Она опять скользнула под воду и всосала в себя воды, не успев ничего сообразить. Послушала, как на поверхности постукивают кубики льда, посмотрела, как в воде преломляется свет ванной, который изредка перекрывался лицом Томми – тот проверял, как там она. Джоди не паниковала и не захлебывалась – она не чувствовала и ожидаемой клаустрофобии. Вообще-то ей было даже как-то приятно.
Томми вытянул ее, и она откашлялась фонтаном воды, после чего задышала нормально.
– Ты как?
– Прекрасно.
– Ты действительно утонула.
– Не так уж и плохо.
– Попробуй еще.
На сей раз Томми продержал ее под водой десять минут и только потом вытащил.
Прокашлявшись, Джоди сказала:
– Наверное, всё.
– Ты видела длинный тоннель со светом в конце? Где ждут все твои покойные родственники? Или пламенные врата ада?
– Не-а – только кубики льда.
Томми развернулся и плюхнулся на коврик, а спиной привалился к ванне.
– Будто сам утопился.
– Мне здорово.
– Тогда, знаешь, и впрямь всё. Ты бессмертна.
– Видимо, да. Насколько мы можем проверить. Мне теперь можно из ванны вылезти?

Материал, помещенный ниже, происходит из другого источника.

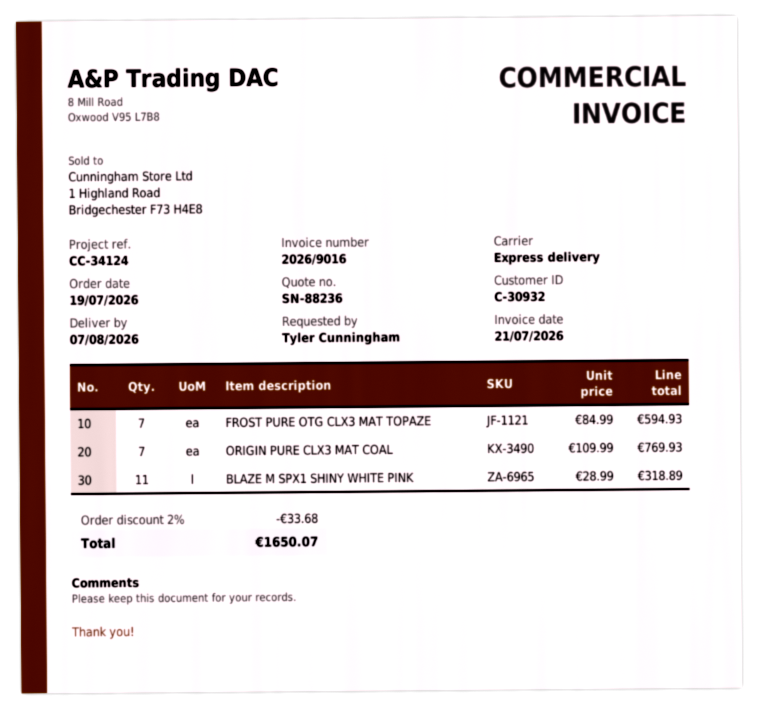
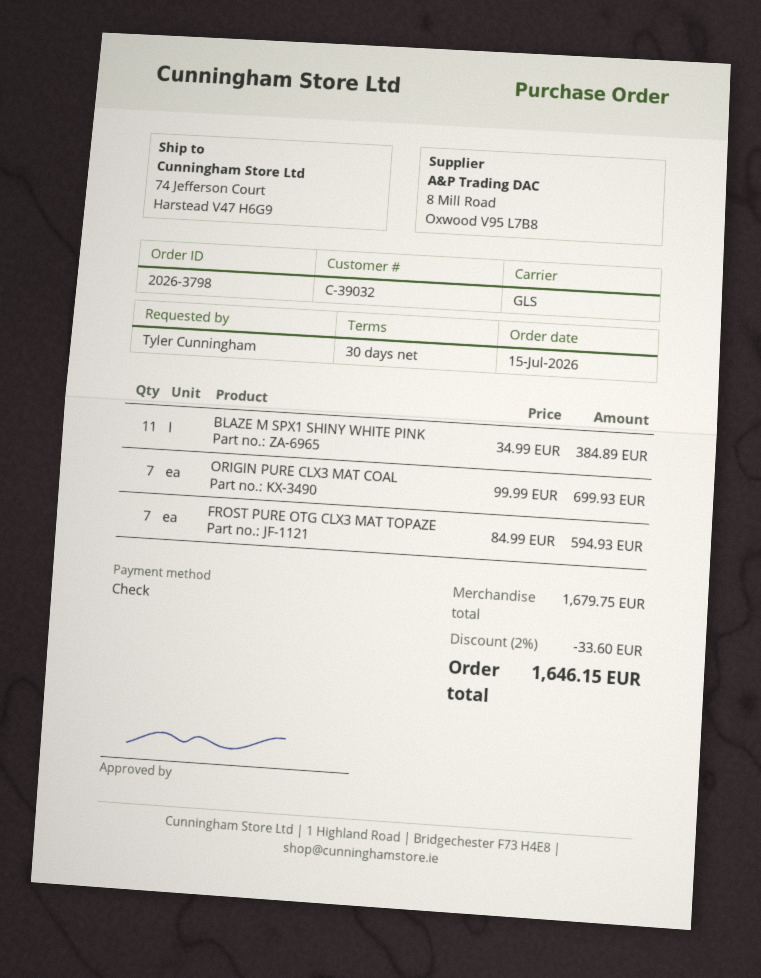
order date: 2026-07-19 -> 2026-07-15
customer number: C-30932 -> C-39032
shipping method: express -> GLS
ORIGIN PURE CLX3 MAT COAL: 7 x 109.99 = 769.93 -> 7 x 99.99 = 699.93
BLAZE M SPX1 SHINY WHITE PINK: 11 x 28.99 = 318.89 -> 11 x 34.99 = 384.89
discount: 2% = 33.68 -> 2% = 33.60
total: 1650.07 -> 1646.15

– Конечно. – Через плечо он подал ей полотенце. – Джоди, ты меня бросишь, когда я состарюсь?
– Тебе девятнадцать лет.
– Да, но на следующий год мне станет двадцать, потом двадцать один; оглянуться не успею, как буду чавкать фасолевым пюре и пускать на себя слюни, а каждые пять секунд переспрашивать, как тебя зовут. Тебе останется двадцать шесть, и ты будешь меня презирать всякий раз, когда придется менять мне подгузники.
– Оптимистично мыслишь.
– Но тебе же будет противно, правда?
– А ты не очень вперед забегаешь? Ты прекрасно контролируешь мочевой пузырь – я видела, как ты шесть банок пива выпил и ни разу не попросился в туалет.
– Ну да, это теперь, но…
– Послушай, Томми, ты не мог бы взглянуть на все это с моей точки зрения? Я тоже об этом впервые задумываюсь. Ты отдаешь тебе отчет, что у меня никогда не будет голубых волос и я не буду ходить крохотными шажочками? Никогда не буду очень медленно водить машину и часами жаловаться на недомогания? Никогда не буду ходить в кофейни к «Денни», красть там лишние пакетики с желе и прятать их в огромный ридикюль?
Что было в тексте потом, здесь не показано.